━━ Available data
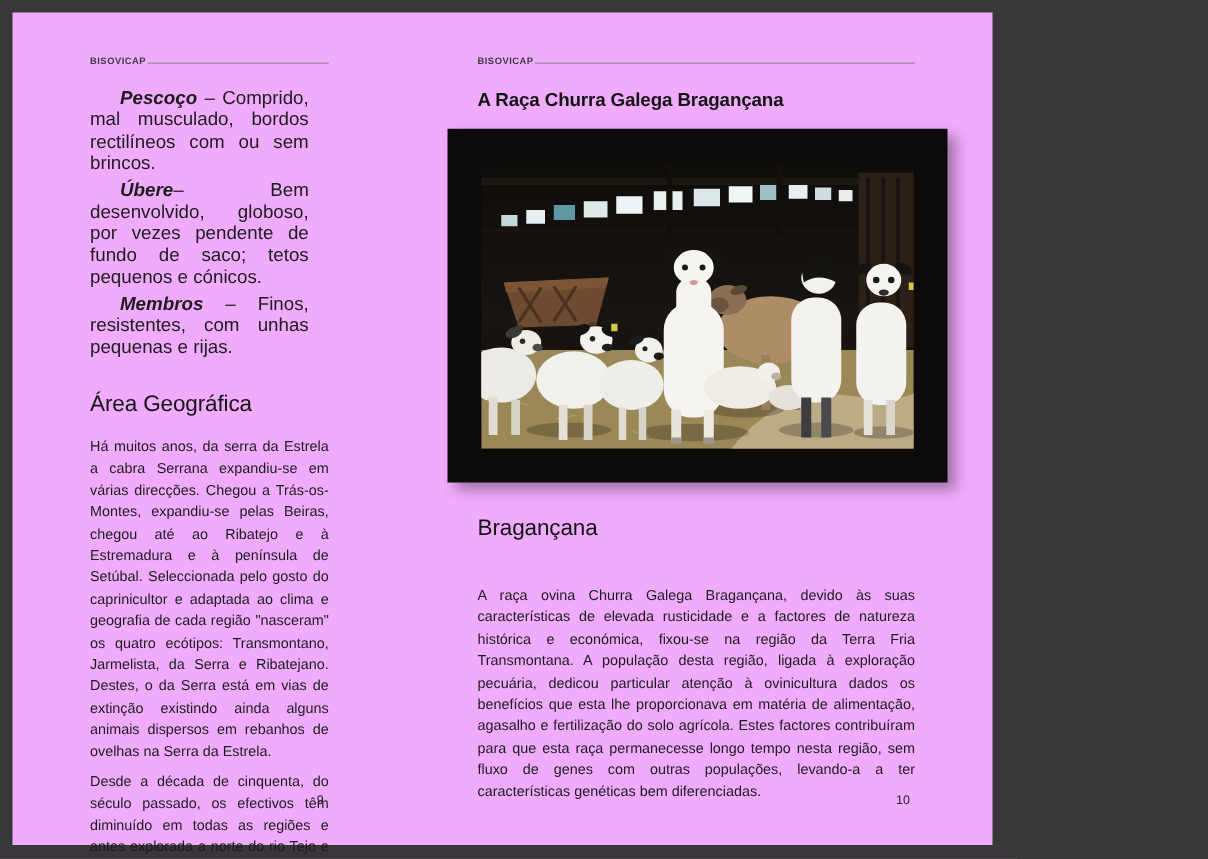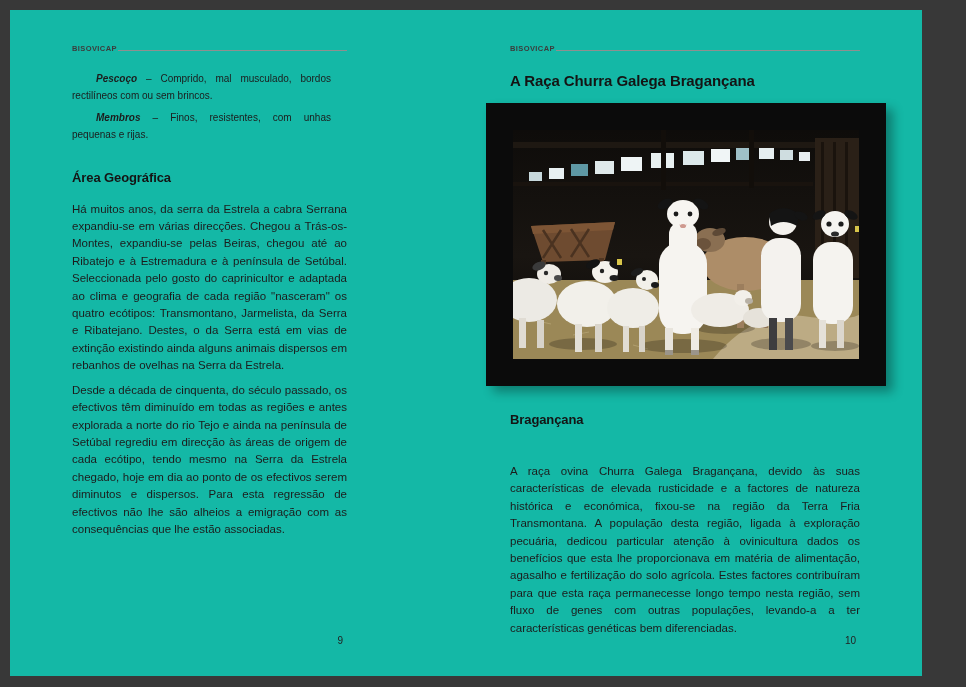--- a/index.html
+++ b/index.html
@@ -5,7 +5,7 @@
   html,body{margin:0;padding:0;}
   body{background:#383838;font-family:"Liberation Sans",sans-serif;}
   .stage{position:relative;width:966px;height:687px;background:#383838;overflow:hidden;}
-  .spread{position:absolute;left:10px;top:10px;width:912px;height:666px;background:#14b8a6;display:flex;gap:44px;}
+  .spread{position:absolute;left:10px;top:10px;width:784px;height:666px;background:#f0abfc;display:flex;}
   .page{position:relative;box-sizing:border-box;height:100%;}
   .page-left{width:470px;padding:30px 53px 0 62px;}
   .page-right{width:478px;padding:30px 62px 0 66px;}

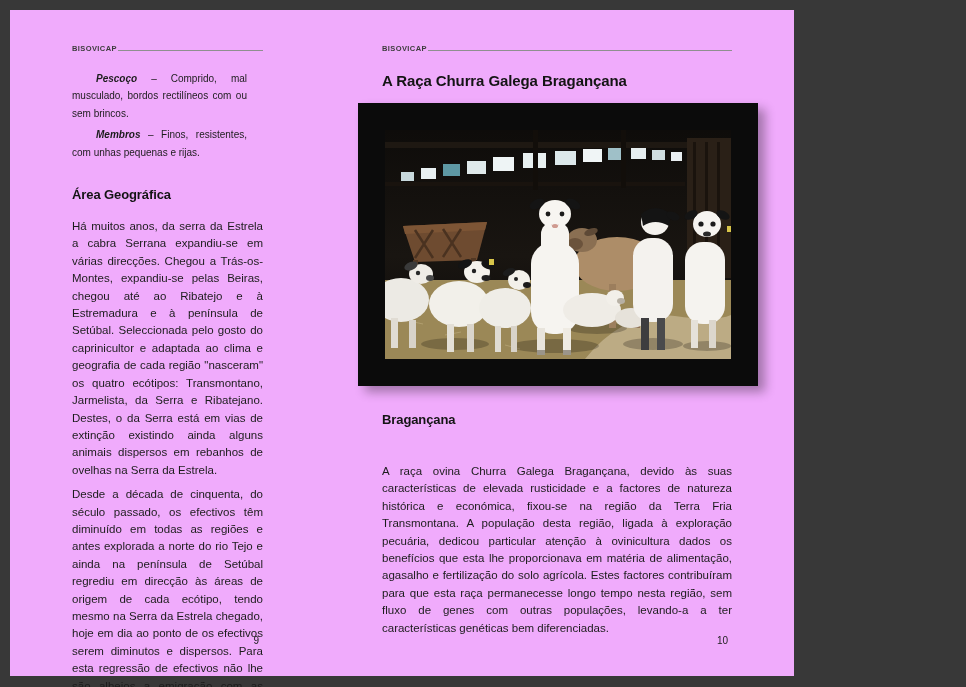--- a/index.html
+++ b/index.html
@@ -17,7 +17,7 @@
   .bodytext{font-size:11.5px;line-height:17.4px;color:#1c1c1c;text-align:justify;margin-top:16px;}
   .bodytext p{margin:0 0 7px 0;}
   .terms{margin-top:18px;}
-  .term-para{text-indent:24px;margin:0 16px 4px 0;font-size:10px;line-height:17.4px;color:#1c1c1c;text-align:justify;}
+  .term-para{text-indent:24px;margin:0 16px 4px 0;font-size:15px;line-height:17.4px;color:#1c1c1c;text-align:justify;}
   .term{font-weight:bold;font-style:italic;}
   h1.doc-title{font-size:15px;font-weight:700;color:#141414;margin:20px 0 0 0;letter-spacing:-.1px;}
   h2.section{font-size:13px;font-weight:700;color:#141414;margin:26px 0 13px 0;letter-spacing:-.1px;}

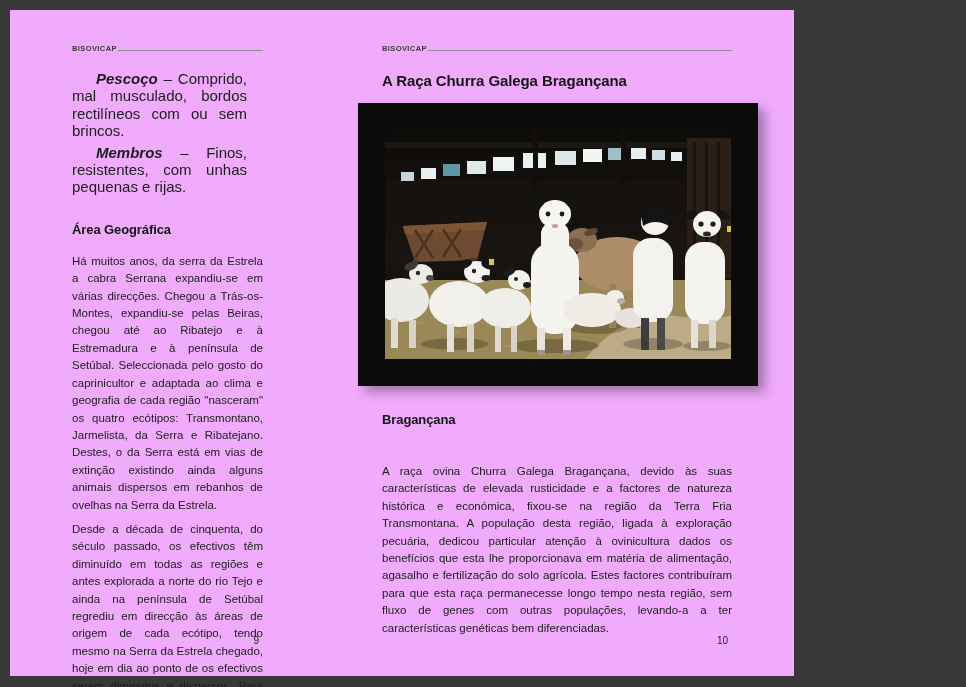--- a/index.html
+++ b/index.html
@@ -44,6 +44,7 @@
 
       <div class="terms">
         <p class="term-para"><span class="term">Pescoço</span><span> – </span><span>Comprido, mal musculado, bordos rectilíneos com ou sem brincos.</span></p>
+        <p class="term-para"><span class="term">Úbere</span><span>– </span><span>Bem desenvolvido, globoso, por vezes pendente de fundo de saco; tetos pequenos e cónicos.</span></p>
         <p class="term-para"><span class="term">Membros</span><span> – </span><span>Finos, resistentes, com unhas pequenas e rijas.</span></p>
       </div>
 

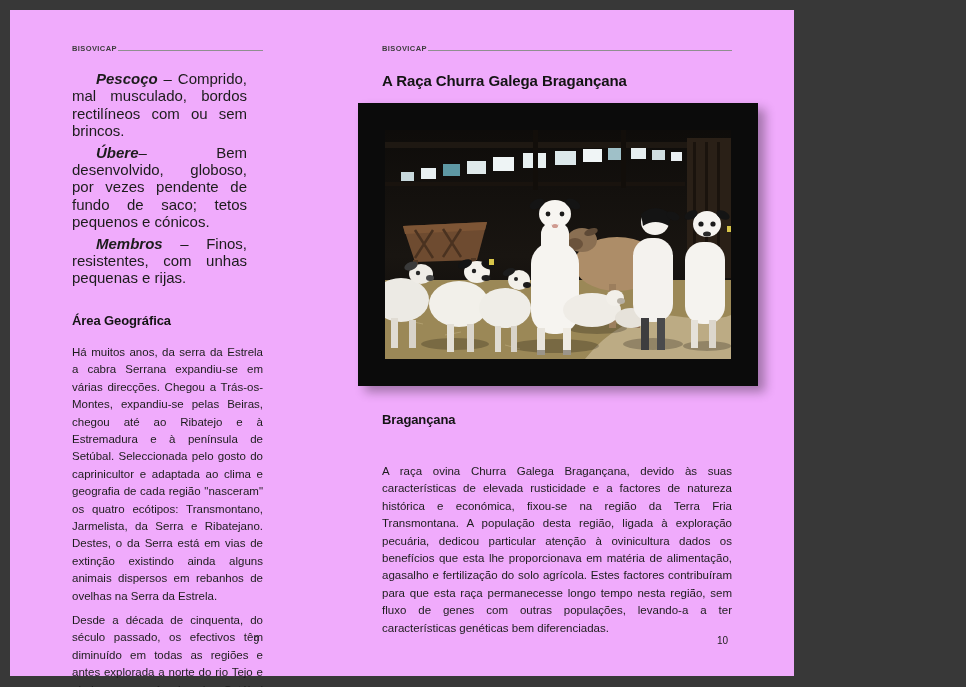--- a/index.html
+++ b/index.html
@@ -20,7 +20,7 @@
   .term-para{text-indent:24px;margin:0 16px 4px 0;font-size:15px;line-height:17.4px;color:#1c1c1c;text-align:justify;}
   .term{font-weight:bold;font-style:italic;}
   h1.doc-title{font-size:15px;font-weight:700;color:#141414;margin:20px 0 0 0;letter-spacing:-.1px;}
-  h2.section{font-size:13px;font-weight:700;color:#141414;margin:26px 0 13px 0;letter-spacing:-.1px;}
+  h2.section{font-size:18px;font-weight:400;color:#141414;margin:26px 0 13px 0;letter-spacing:-.1px;}
   h2.section-intro{margin:26px 0 36px 0;}
   .pagenum{position:absolute;bottom:30px;font-size:10px;color:#222;}
   .page-left .pagenum{right:57px;}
━━━━
Please restate the whole listing exactly, without any of its pictures.

--- a/index.html
+++ b/index.html
@@ -5,7 +5,7 @@
   html,body{margin:0;padding:0;}
   body{background:#383838;font-family:"Liberation Sans",sans-serif;}
   .stage{position:relative;width:966px;height:687px;background:#383838;overflow:hidden;}
-  .spread{position:absolute;left:10px;top:10px;width:912px;height:666px;background:#14b8a6;display:flex;gap:44px;}
+  .spread{position:absolute;left:10px;top:10px;width:784px;height:666px;background:#f0abfc;display:flex;}
   .page{position:relative;box-sizing:border-box;height:100%;}
   .page-left{width:470px;padding:30px 53px 0 62px;}
   .page-right{width:478px;padding:30px 62px 0 66px;}

--- a/index.html
+++ b/index.html
@@ -17,7 +17,7 @@
   .bodytext{font-size:11.5px;line-height:17.4px;color:#1c1c1c;text-align:justify;margin-top:16px;}
   .bodytext p{margin:0 0 7px 0;}
   .terms{margin-top:18px;}
-  .term-para{text-indent:24px;margin:0 16px 4px 0;font-size:10px;line-height:17.4px;color:#1c1c1c;text-align:justify;}
+  .term-para{text-indent:24px;margin:0 16px 4px 0;font-size:15px;line-height:17.4px;color:#1c1c1c;text-align:justify;}
   .term{font-weight:bold;font-style:italic;}
   h1.doc-title{font-size:15px;font-weight:700;color:#141414;margin:20px 0 0 0;letter-spacing:-.1px;}
   h2.section{font-size:13px;font-weight:700;color:#141414;margin:26px 0 13px 0;letter-spacing:-.1px;}

--- a/index.html
+++ b/index.html
@@ -44,6 +44,7 @@
 
       <div class="terms">
         <p class="term-para"><span class="term">Pescoço</span><span> – </span><span>Comprido, mal musculado, bordos rectilíneos com ou sem brincos.</span></p>
+        <p class="term-para"><span class="term">Úbere</span><span>– </span><span>Bem desenvolvido, globoso, por vezes pendente de fundo de saco; tetos pequenos e cónicos.</span></p>
         <p class="term-para"><span class="term">Membros</span><span> – </span><span>Finos, resistentes, com unhas pequenas e rijas.</span></p>
       </div>
 

--- a/index.html
+++ b/index.html
@@ -20,7 +20,7 @@
   .term-para{text-indent:24px;margin:0 16px 4px 0;font-size:15px;line-height:17.4px;color:#1c1c1c;text-align:justify;}
   .term{font-weight:bold;font-style:italic;}
   h1.doc-title{font-size:15px;font-weight:700;color:#141414;margin:20px 0 0 0;letter-spacing:-.1px;}
-  h2.section{font-size:13px;font-weight:700;color:#141414;margin:26px 0 13px 0;letter-spacing:-.1px;}
+  h2.section{font-size:18px;font-weight:400;color:#141414;margin:26px 0 13px 0;letter-spacing:-.1px;}
   h2.section-intro{margin:26px 0 36px 0;}
   .pagenum{position:absolute;bottom:30px;font-size:10px;color:#222;}
   .page-left .pagenum{right:57px;}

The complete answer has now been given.